Fwd: The Spirit of acmp
brian.goetz at oracle.com
Mon Sep 30 20:11:08 UTC 2019
This was received on the -comments list (some time ago).
The gist of this comment is that this particular commenter is willing to
trade completeness for speed, by trying to make a "best efforts" attempt
to have ACMP compare values, but punt when it comes to recursion (an
idea we've discussed before.) He gets there by appealing to the
distinction between "pure" and "polluted" values, which has also come up
before in the discussion.
-------- Forwarded Message --------
Subject: The Spirit of acmp
Date: Wed, 10 Apr 2019 03:55:12 +0200
From: Patrick Plieschnegger <Patrick at Plieschnegger.com>
To: valhalla-spec-comments at openjdk.java.net
Acmp poses some interesting problems that could influence fundamental
aspects of Java. No consensus seems to exist about acmp yet, but we know
that there are different categories of “value types” with unique needs.
The point of this mail is to explore the consequences of making a case
distinction between different categories of “value types” and find
solutions to general concerns.
I tried to be concise, but I think such a delicate topic needs to be
done accurately (please bear with me).
Before making my point, I want to re-iterate on the critical aspects of
- It must have a defined behavior for "value types" since they can be
cast to Object.
- It must be fast. A recursive descent for tree or list like structures
is not an option.
- It _should_ perform a substitutability test for "some cases".
In this context I think "some cases" actually refers to "data carriers"
such as "Point".
At least for numerics I think it is a hard sell not to have "complex1 ==
complex2" in a language.
Nonetheless, the real problem of "==" comes from non data classes like
"Cursor" or "ValueTreeNode" as they violate the performance constraint
when checking for substitutability.
Because of this violation the only easy way out is to always return "false".
The question is, can we get away with having the latter while still
keeping the former? For this we could make a case distinction.
First, we got "composed primitive" types which really want "==" and
compare continuous bits in memory. But this puts some constraints on
“Composed primitives" can contain only primitives or other "composed
primitives" (hence the name). Technically, RefObjects could be legal
fields, but relying on object identity for value substitutability scares me.
But more pressingly are "inline class" types which are more akin to
objects without identity (where "==" breaks apart).

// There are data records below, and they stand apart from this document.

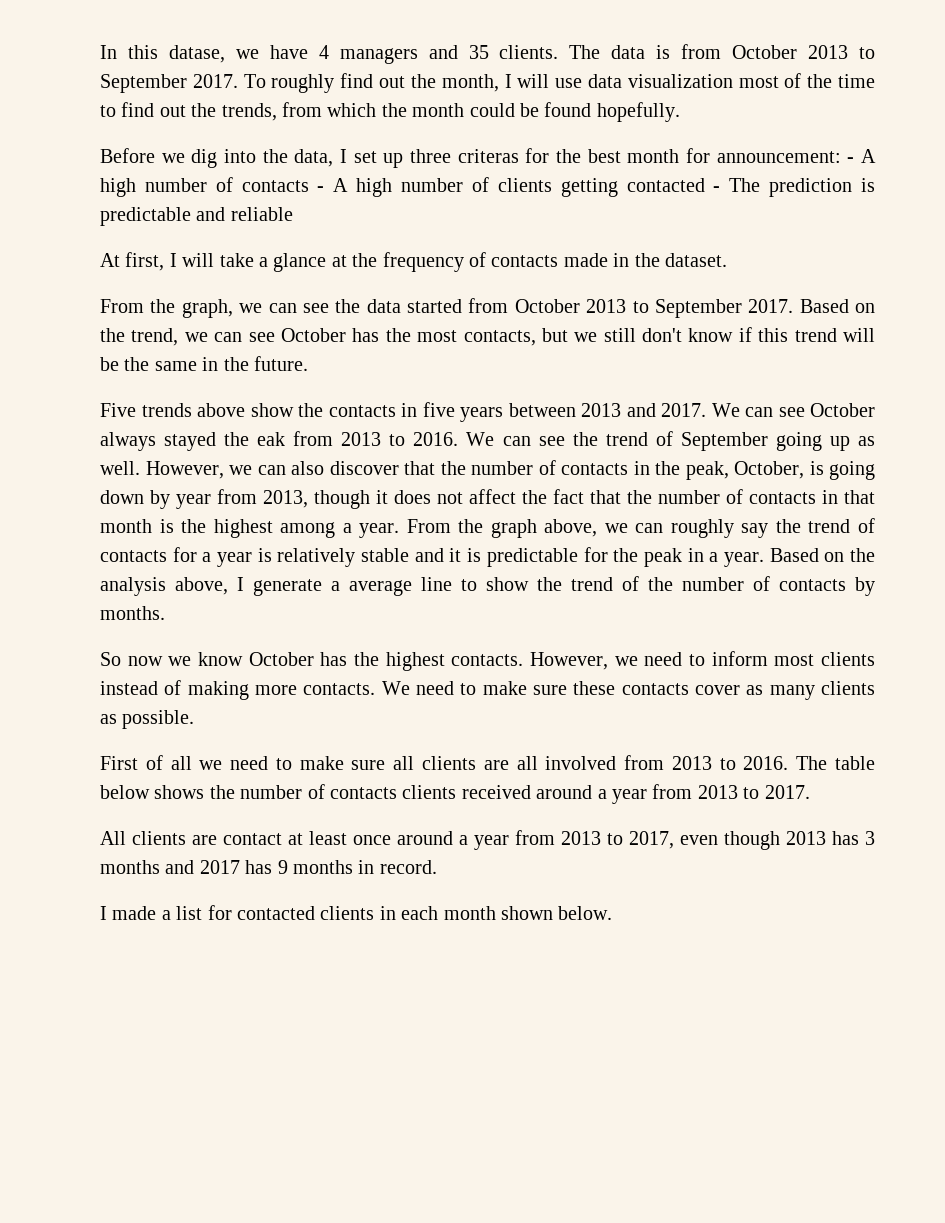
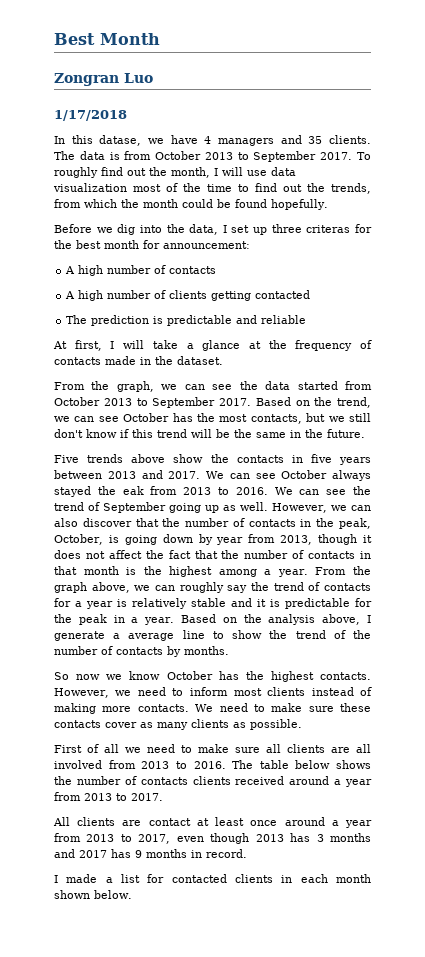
+ Best Month
+ Zongran Luo
+ 1/17/2018
- Before we dig into the data, I set up three criteras for the best month for announcement: - A high number of contacts - A high number of clients getting contacted - The prediction is predictable and reliable
+ Before we dig into the data, I set up three criteras for the best month for announcement:
+ A high number of contacts
+ A high number of clients getting contacted
+ The prediction is predictable and reliable

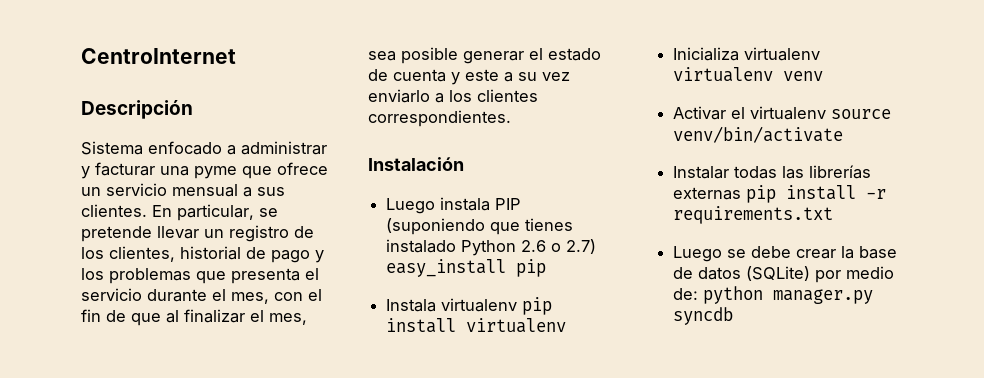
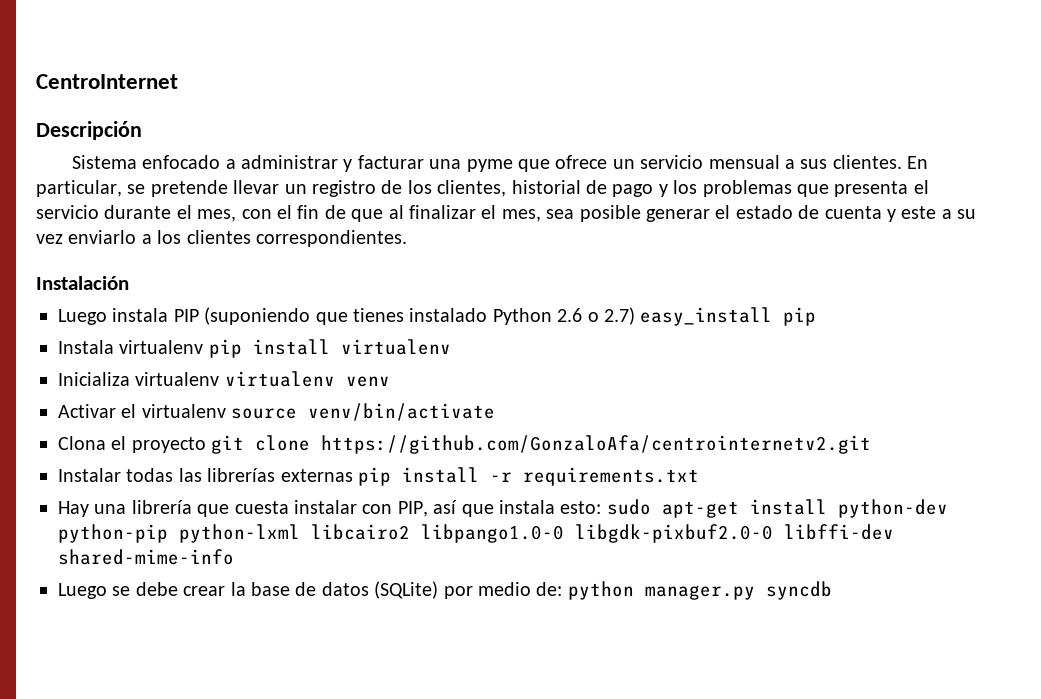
+ Clona el proyecto git clone https://github.com/GonzaloAfa/centrointernetv2.git
+ Hay una librería que cuesta instalar con PIP, así que instala esto: sudo apt-get install python-dev python-pip python-lxml libcairo2 libpango1.0-0 libgdk-pixbuf2.0-0 libffi-dev shared-mime-info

They have no restrictions on their fields and always return “false”...
and I think the consequences are manageable.
First, you can counteract this by not letting "==" compile, which will
make many developers aware of the problem.
Furthermore, the application of "==" is rather narrow in scope. You use
it on numbers, in null checks and as optimization for comparisons (after
all, it is just a subset of the logical .equals).
As a side effect, making "==" return "false" puts more pressure on
.equals (since it is often called when an identity check fails). Because
of this pressure the .equals method of "inline classes" should implement
the exhaustive evaluation that is so scary to use for "==". If you want
fast substitutability, use Objects.
Consequently, banning "==" from "inline classes" means that you cannot
use "==" on generic types that include "inline classes" (just like you
can't assign null).
Would it be so bad to force users to rely on logical equality in this
case? Since .equals is a superset of identity checks, bugs should only
come up in questionable code.
However, if identity checks turn out to be significant for performance
for a large enough amount of cases we could introduce a new operator for
logical equality (similar to Stephen's suggestion).
Now, if the type parameter is a RefObject this operator could compile to
an additional identity check before .equals is called.
Similarly, this could give you an easy way to perform a null-check on an
“any T” type. It can correctly check nullable types for zeroes and
returns false otherwise.
This operator could help in the migration work of libraries to support
"value types" and clean up some syntax.
In general, an equality operator could guide the language (and its
users) towards a more value-like path that is less dependent on identity
(but still benefits from it when applicable).
I can only imagine that an equality operator like .= or ?= would be
adopted rather quick for migration purposes and in general.
Going full cycle, the notion of a "value type" just might be too broad.
Conceptually, "composed primitives" (true value types) are different to
"inline classes" (technical value types). Maybe they should be treated
Here are some continuative thoughts which are out of scope:
- 1: If "==" is allowed on "composed primitives" it could be interpreted
as a form of operator overloading. Buildings upon this, a “composed
primitive” could implement a "numerical interface" which allows to use
more operators (%, *, /, + or –). Technically, value types and their
generic specialization are an exciting premise for new math APIs. And
given the constraints of "composed primitives" I think the room for
misusing/abusing operator overloading is limited.
- 2: I think the core problem of "value types with substitutability
check" aligns itself with "record classes". Where "composed primitives"
are data carriers of primitives, records are data carriers of all types.
Perhaps "composed primitives" are really just "primitive records"?
That's it. I hope there were some interesting bits.